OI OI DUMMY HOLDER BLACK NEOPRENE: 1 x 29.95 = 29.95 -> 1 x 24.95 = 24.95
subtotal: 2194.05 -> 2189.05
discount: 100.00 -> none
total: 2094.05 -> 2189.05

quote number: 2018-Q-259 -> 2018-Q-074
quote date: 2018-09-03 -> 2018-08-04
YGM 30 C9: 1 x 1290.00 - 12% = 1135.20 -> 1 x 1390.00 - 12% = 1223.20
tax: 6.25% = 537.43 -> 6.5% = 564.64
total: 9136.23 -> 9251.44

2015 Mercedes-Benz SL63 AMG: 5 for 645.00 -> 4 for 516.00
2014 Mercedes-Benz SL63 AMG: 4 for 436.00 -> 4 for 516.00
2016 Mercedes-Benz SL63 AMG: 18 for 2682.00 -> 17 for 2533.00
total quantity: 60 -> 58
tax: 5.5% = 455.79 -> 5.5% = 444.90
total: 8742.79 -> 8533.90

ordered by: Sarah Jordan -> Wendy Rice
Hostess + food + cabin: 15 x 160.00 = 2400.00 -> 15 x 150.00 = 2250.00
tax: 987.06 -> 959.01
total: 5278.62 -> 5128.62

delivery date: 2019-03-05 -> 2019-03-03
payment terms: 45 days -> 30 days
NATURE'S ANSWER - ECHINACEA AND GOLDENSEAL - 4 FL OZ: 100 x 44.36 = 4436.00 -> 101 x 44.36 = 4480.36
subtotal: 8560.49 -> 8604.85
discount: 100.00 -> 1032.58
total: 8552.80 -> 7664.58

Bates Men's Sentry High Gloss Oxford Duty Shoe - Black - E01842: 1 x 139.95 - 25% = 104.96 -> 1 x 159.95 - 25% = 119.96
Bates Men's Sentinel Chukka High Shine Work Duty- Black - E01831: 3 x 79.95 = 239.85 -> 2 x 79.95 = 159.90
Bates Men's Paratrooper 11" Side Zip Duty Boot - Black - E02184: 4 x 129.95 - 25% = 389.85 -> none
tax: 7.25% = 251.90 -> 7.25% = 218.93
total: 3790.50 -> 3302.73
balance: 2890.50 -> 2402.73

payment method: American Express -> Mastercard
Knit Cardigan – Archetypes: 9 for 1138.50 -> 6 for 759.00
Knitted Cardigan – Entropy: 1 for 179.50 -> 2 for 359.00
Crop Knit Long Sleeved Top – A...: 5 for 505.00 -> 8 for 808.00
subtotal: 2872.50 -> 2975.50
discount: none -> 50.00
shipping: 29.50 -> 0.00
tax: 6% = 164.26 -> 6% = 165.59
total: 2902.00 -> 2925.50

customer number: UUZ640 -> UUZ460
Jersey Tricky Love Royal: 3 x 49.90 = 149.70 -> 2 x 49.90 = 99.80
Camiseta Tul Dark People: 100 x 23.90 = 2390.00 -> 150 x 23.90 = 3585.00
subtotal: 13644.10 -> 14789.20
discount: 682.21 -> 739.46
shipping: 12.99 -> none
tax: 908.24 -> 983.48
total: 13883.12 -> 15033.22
■ ■ ■ ■ ■
#### Exercise requirements:
Please reproduce the whole listing exactly, omitting no line.

#### Solved exercise:
OI OI DUMMY HOLDER BLACK NEOPRENE: 1 x 29.95 = 29.95 -> 1 x 24.95 = 24.95
subtotal: 2194.05 -> 2189.05
discount: 100.00 -> none
total: 2094.05 -> 2189.05

quote number: 2018-Q-259 -> 2018-Q-074
quote date: 2018-09-03 -> 2018-08-04
YGM 30 C9: 1 x 1290.00 - 12% = 1135.20 -> 1 x 1390.00 - 12% = 1223.20
tax: 6.25% = 537.43 -> 6.5% = 564.64
total: 9136.23 -> 9251.44

2015 Mercedes-Benz SL63 AMG: 5 for 645.00 -> 4 for 516.00
2014 Mercedes-Benz SL63 AMG: 4 for 436.00 -> 4 for 516.00
2016 Mercedes-Benz SL63 AMG: 18 for 2682.00 -> 17 for 2533.00
total quantity: 60 -> 58
tax: 5.5% = 455.79 -> 5.5% = 444.90
total: 8742.79 -> 8533.90

ordered by: Sarah Jordan -> Wendy Rice
Hostess + food + cabin: 15 x 160.00 = 2400.00 -> 15 x 150.00 = 2250.00
tax: 987.06 -> 959.01
total: 5278.62 -> 5128.62

delivery date: 2019-03-05 -> 2019-03-03
payment terms: 45 days -> 30 days
NATURE'S ANSWER - ECHINACEA AND GOLDENSEAL - 4 FL OZ: 100 x 44.36 = 4436.00 -> 101 x 44.36 = 4480.36
subtotal: 8560.49 -> 8604.85
discount: 100.00 -> 1032.58
total: 8552.80 -> 7664.58

Bates Men's Sentry High Gloss Oxford Duty Shoe - Black - E01842: 1 x 139.95 - 25% = 104.96 -> 1 x 159.95 - 25% = 119.96
Bates Men's Sentinel Chukka High Shine Work Duty- Black - E01831: 3 x 79.95 = 239.85 -> 2 x 79.95 = 159.90
Bates Men's Paratrooper 11" Side Zip Duty Boot - Black - E02184: 4 x 129.95 - 25% = 389.85 -> none
tax: 7.25% = 251.90 -> 7.25% = 218.93
total: 3790.50 -> 3302.73
balance: 2890.50 -> 2402.73

payment method: American Express -> Mastercard
Knit Cardigan – Archetypes: 9 for 1138.50 -> 6 for 759.00
Knitted Cardigan – Entropy: 1 for 179.50 -> 2 for 359.00
Crop Knit Long Sleeved Top – A...: 5 for 505.00 -> 8 for 808.00
subtotal: 2872.50 -> 2975.50
discount: none -> 50.00
shipping: 29.50 -> 0.00
tax: 6% = 164.26 -> 6% = 165.59
total: 2902.00 -> 2925.50

customer number: UUZ640 -> UUZ460
Jersey Tricky Love Royal: 3 x 49.90 = 149.70 -> 2 x 49.90 = 99.80
Camiseta Tul Dark People: 100 x 23.90 = 2390.00 -> 150 x 23.90 = 3585.00
subtotal: 13644.10 -> 14789.20
discount: 682.21 -> 739.46
shipping: 12.99 -> none
tax: 908.24 -> 983.48
total: 13883.12 -> 15033.22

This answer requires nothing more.